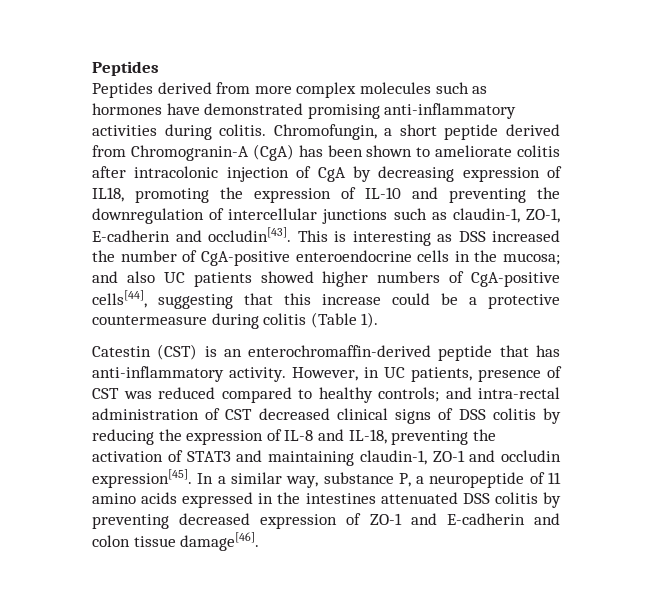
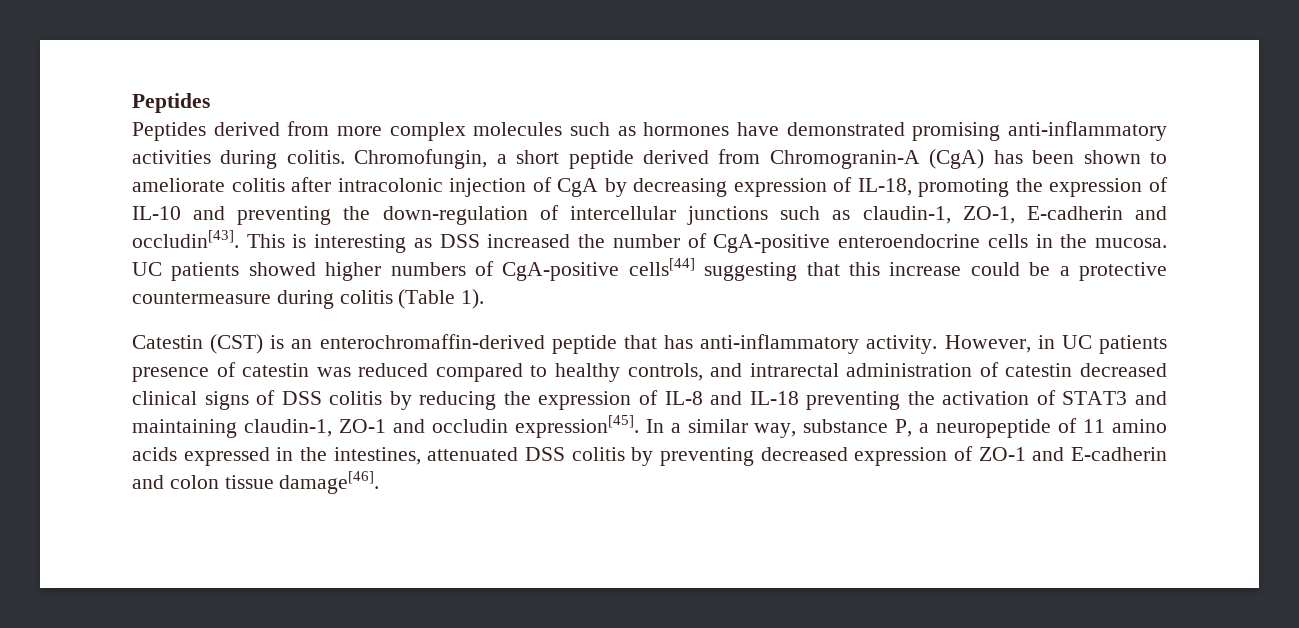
- Chromofungin, a short peptide derived from Chromogranin-A (CgA) has been shown to ameliorate colitis after intracolonic injection of CgA by decreasing expression of IL18, promoting the expression of IL-10 and preventing the downregulation of intercellular junctions such as claudin-1, ZO-1, E-cadherin and occludin[43].
+ Chromofungin, a short peptide derived from Chromogranin-A (CgA) has been shown to ameliorate colitis after intracolonic injection of CgA by decreasing expression of IL-18, promoting the expression of IL-10 and preventing the down-regulation of intercellular junctions such as claudin-1, ZO-1, E-cadherin and occludin[43].
- This is interesting as DSS increased the number of CgA-positive enteroendocrine cells in the mucosa; and also UC patients showed higher numbers of CgA-positive cells[44], suggesting that this increase could be a protective countermeasure during colitis (Table 1).
+ This is interesting as DSS increased the number of CgA-positive enteroendocrine cells in the mucosa. UC patients showed higher numbers of CgA-positive cells[44] suggesting that this increase could be a protective countermeasure during colitis (Table 1).
- However, in UC patients, presence of CST was reduced compared to healthy controls; and intra-rectal administration of CST decreased clinical signs of DSS colitis by reducing the expression of IL-8 and IL-18, preventing the activation of STAT3 and maintaining claudin-1, ZO-1 and occludin expression[45].
+ However, in UC patients presence of catestin was reduced compared to healthy controls, and intrarectal administration of catestin decreased clinical signs of DSS colitis by reducing the expression of IL-8 and IL-18 preventing the activation of STAT3 and maintaining claudin-1, ZO-1 and occludin expression[45].
- In a similar way, substance P, a neuropeptide of 11 amino acids expressed in the intestines attenuated DSS colitis by preventing decreased expression of ZO-1 and E-cadherin and colon tissue damage[46].
+ In a similar way, substance P, a neuropeptide of 11 amino acids expressed in the intestines, attenuated DSS colitis by preventing decreased expression of ZO-1 and E-cadherin and colon tissue damage[46].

· · ·

■ Your task: In your copy of the material, match every word exactly and include no pictures.

■ Exercise output:
- Chromofungin, a short peptide derived from Chromogranin-A (CgA) has been shown to ameliorate colitis after intracolonic injection of CgA by decreasing expression of IL18, promoting the expression of IL-10 and preventing the downregulation of intercellular junctions such as claudin-1, ZO-1, E-cadherin and occludin[43].
+ Chromofungin, a short peptide derived from Chromogranin-A (CgA) has been shown to ameliorate colitis after intracolonic injection of CgA by decreasing expression of IL-18, promoting the expression of IL-10 and preventing the down-regulation of intercellular junctions such as claudin-1, ZO-1, E-cadherin and occludin[43].
- This is interesting as DSS increased the number of CgA-positive enteroendocrine cells in the mucosa; and also UC patients showed higher numbers of CgA-positive cells[44], suggesting that this increase could be a protective countermeasure during colitis (Table 1).
+ This is interesting as DSS increased the number of CgA-positive enteroendocrine cells in the mucosa. UC patients showed higher numbers of CgA-positive cells[44] suggesting that this increase could be a protective countermeasure during colitis (Table 1).
- However, in UC patients, presence of CST was reduced compared to healthy controls; and intra-rectal administration of CST decreased clinical signs of DSS colitis by reducing the expression of IL-8 and IL-18, preventing the activation of STAT3 and maintaining claudin-1, ZO-1 and occludin expression[45].
+ However, in UC patients presence of catestin was reduced compared to healthy controls, and intrarectal administration of catestin decreased clinical signs of DSS colitis by reducing the expression of IL-8 and IL-18 preventing the activation of STAT3 and maintaining claudin-1, ZO-1 and occludin expression[45].
- In a similar way, substance P, a neuropeptide of 11 amino acids expressed in the intestines attenuated DSS colitis by preventing decreased expression of ZO-1 and E-cadherin and colon tissue damage[46].
+ In a similar way, substance P, a neuropeptide of 11 amino acids expressed in the intestines, attenuated DSS colitis by preventing decreased expression of ZO-1 and E-cadherin and colon tissue damage[46].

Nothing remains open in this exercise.